I mean, WTFski?  It's a moose 'n squirrel...not 007 and Emma Peel.

Georgely, they have more success with DNC and Wicked Witch of
Chappaqua.  Why we pay her hornyak spouse $500,000 to have
speaks about his female intern genital humidor collection and
what the definition of "is" is, this completely mistystruates me.
But I undress.

When we invade show of Moose 'n Squirrel we hijack the whaleback
machine to find a Blank Czech Draft brought by New England
Patriarchs for a 2nd round player and 3 round to be considered
in exchange for smoked oysters.  The question being here today,
who smoked the oysters and do they have as much the nicotine
and carsalesagens as cigarests?

This cause me much the lost sleeps at work.
United Douche Nozzles from the government of Benin Republic
brought you this email and remind you not to mistaken gasoline
for Listerine when you do oral care with Olga.
Why you'd do Olga is beyond Sons of Dune and any trialgies therefour, five
six or whatevergreen the number, which can't be one cause it's lonely.
It might not has to be if it hasn't used gasoline as I typecastored atrout
priorly. 
Washington DC has been mandated to be deliver to your address on
Monday, being, November 13th, 2017, as soon as possum bull, a
farter skit to remove commas from your texts.  So tell me this the
below please and spank you:

Home address:.............................
If home not wear a dress, what it wear:...............................
City where they do that:...................................
Phone number (not how manys you gots please...not looking for funny mans):.........................

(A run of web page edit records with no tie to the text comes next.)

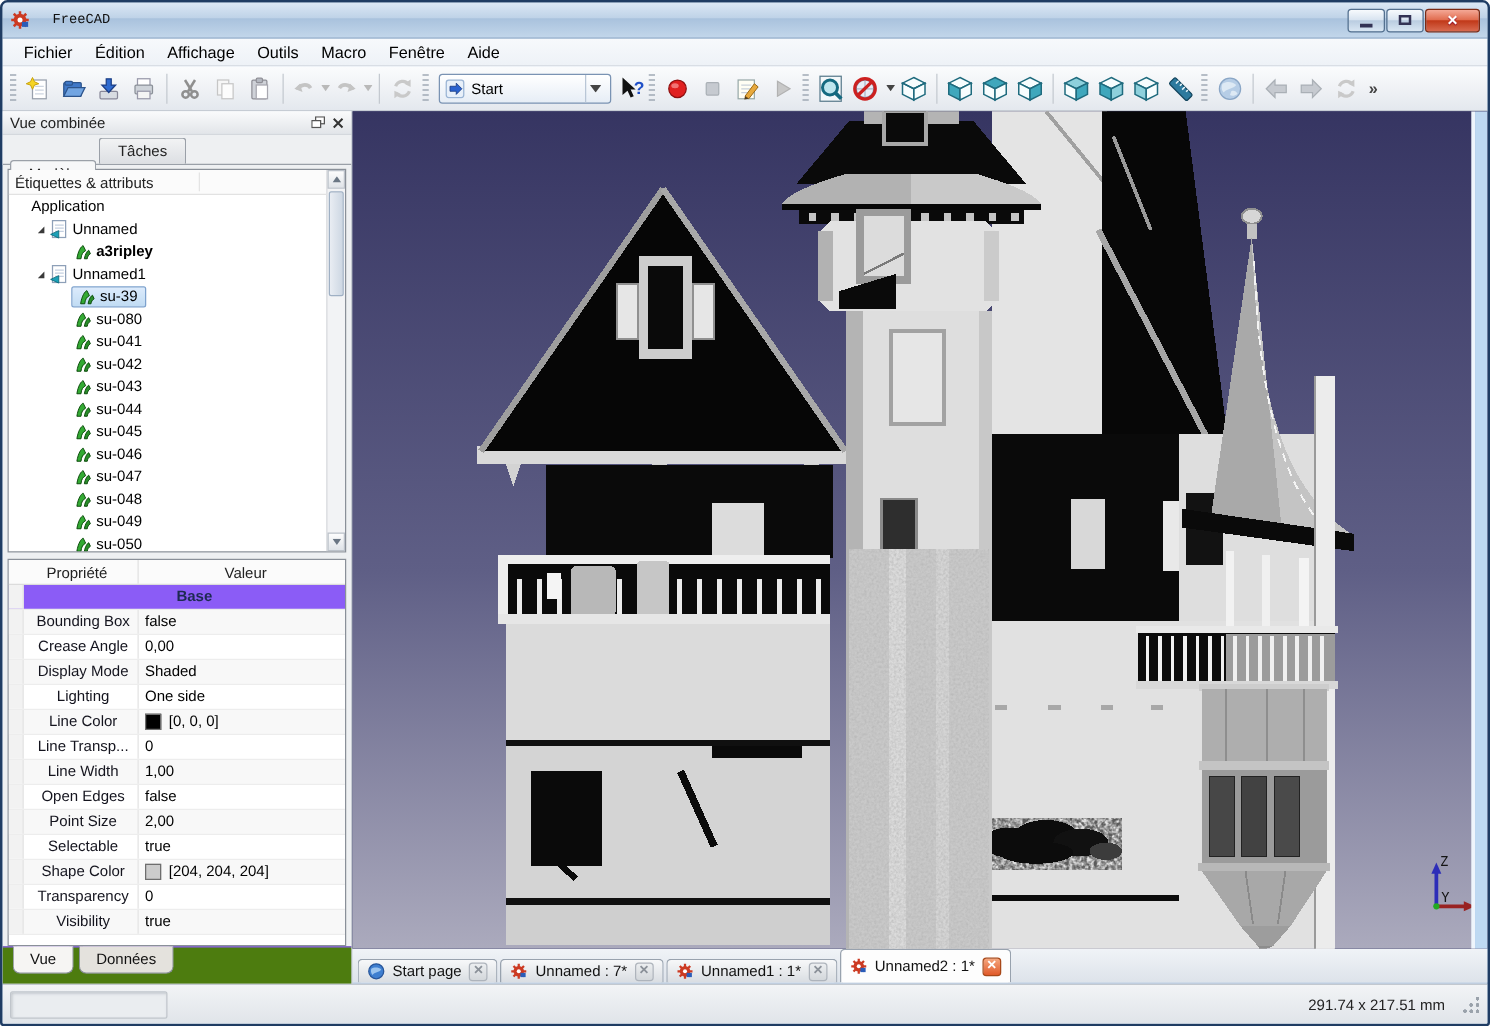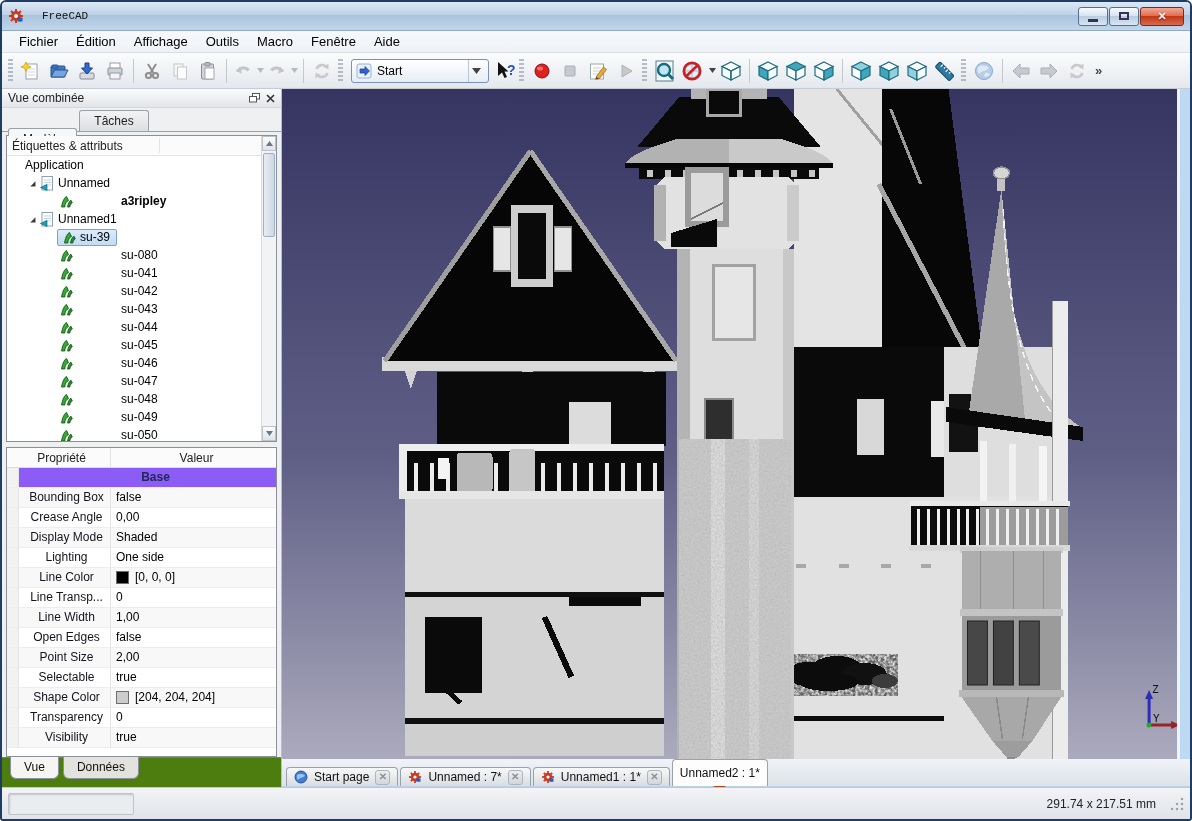--- a/index.html
+++ b/index.html
@@ -52,7 +52,7 @@
   .trow .ticon { margin-right:4px; display:flex;}
   .d0 { padding-left:18px; }
   .d1 { padding-left:20px; }
-  .d2 { padding-left:52px;gap:44px; }
+  .d2 { padding-left:52px; }
   .bold { font-weight:bold; }
   .selbox { background:linear-gradient(#dcebfc,#c1dcf3); border:1px solid #7da2ce; border-radius:2px; padding:0 6px 1px 2px; margin-left:-2px; display:flex; align-items:center;}
   .selbox .ticon { margin:0 4px 0 2px; }

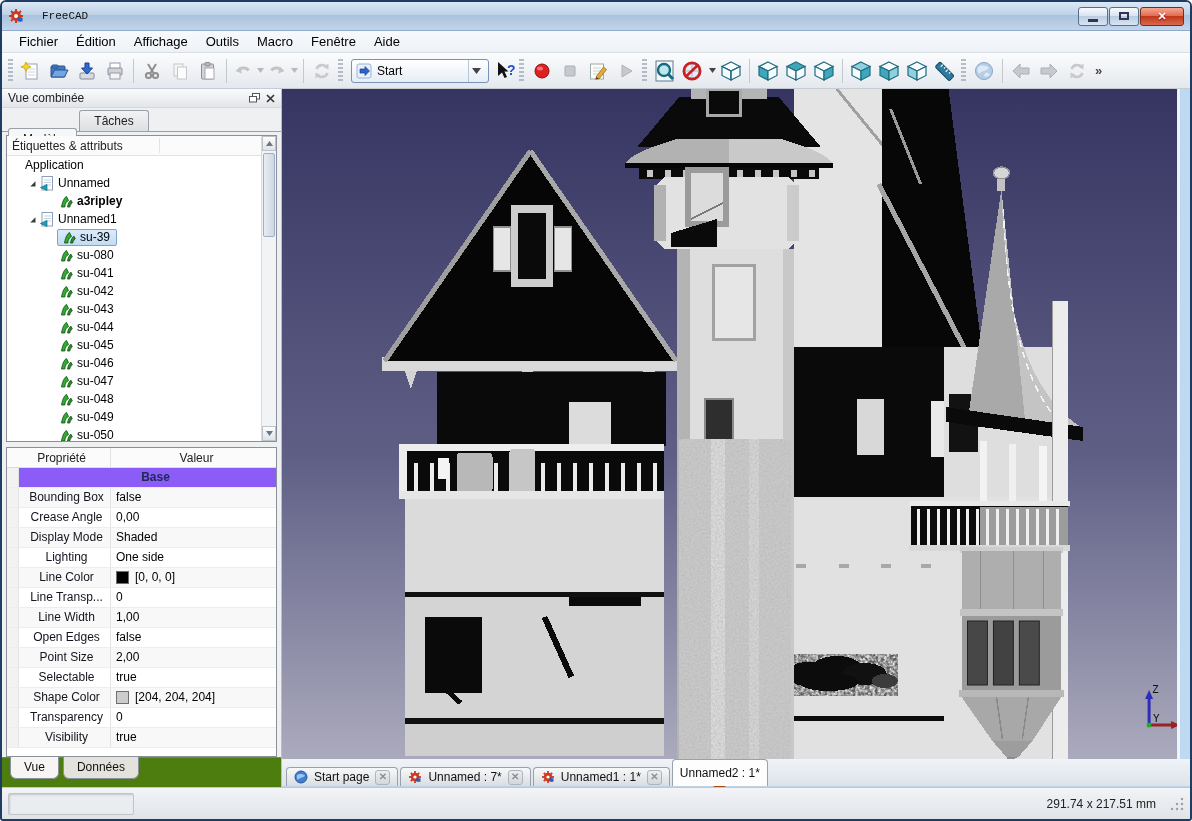--- a/index.html
+++ b/index.html
@@ -86,7 +86,7 @@
   
   .mditabs { height:27px; flex:0 0 27px; background:linear-gradient(#f0f3f7,#dde3ea); display:flex; align-items:flex-end; padding-left:4px; }
   .mtab { display:flex; align-items:center; gap:6px; font-size:12px; color:#111; border:1px solid #98a2ae; border-bottom:none; border-radius:4px 4px 0 0; background:linear-gradient(#f7f8f9,#d9dde2); height:19px; padding:0 7px; margin-right:2px;}
-  .mtab.active { background:#fdfdfd; height:27px;flex-direction:column; }
+  .mtab.active { background:#fdfdfd; height:27px; }
   .mclose { width:15px; height:15px; border:1px solid #aeb4bc; border-radius:3px; background:linear-gradient(#eceef0,#d3d7db); color:#8a9098; font-size:10px; font-weight:bold; display:flex; align-items:center; justify-content:center; line-height:1;}
   .mclose.hot { background:linear-gradient(#f5a67e,#e05a2a); border-color:#a84818; color:#fff; }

Your Czech -- named John Jacob Wisenheimer Smith, which isn't not my
name too -- is impatiently waiting in a phone birth at the Prague Airport
for someone to give him the number for a good time with Olga.  It is
has been decide that you do that so tell him it's (206) 429-7944.

You can call me an sms, but if you do, it will hurts my felines and this
are not politically carwrecked, so said Simon to Schuster about the
Wicked Witch of Chappaqua and her latest book, "What Happened --
Revision 76 And Counting".
 

Personably, I licked when she blamed me because of my stiletto heels
and my inflatable sex toy sells at five gazillion times the rate of hers.

Though I know a yak farm in upstate Siberia gives her three hooves up. 
They tried four and kept falling over.
I will be waiting to hear from you immediately so I can standunder how
this email was receipted.  Thanks and God bless you if you sneezed.  If
you is atheist and sneezed, don't do it face down in borscht.

Remain seated, I'm leaving on a jet plane and not sure who next it'll
that I am again,
But this time it be
Mrs. Melania Trump and you're knot  
 
 
FLOTUS has not gotten back to my character on this.  Didn't figger that she would.  There was an animated dog knocking on my door, allegedly looking for Sherman, but meh...I just need another cup of coffee.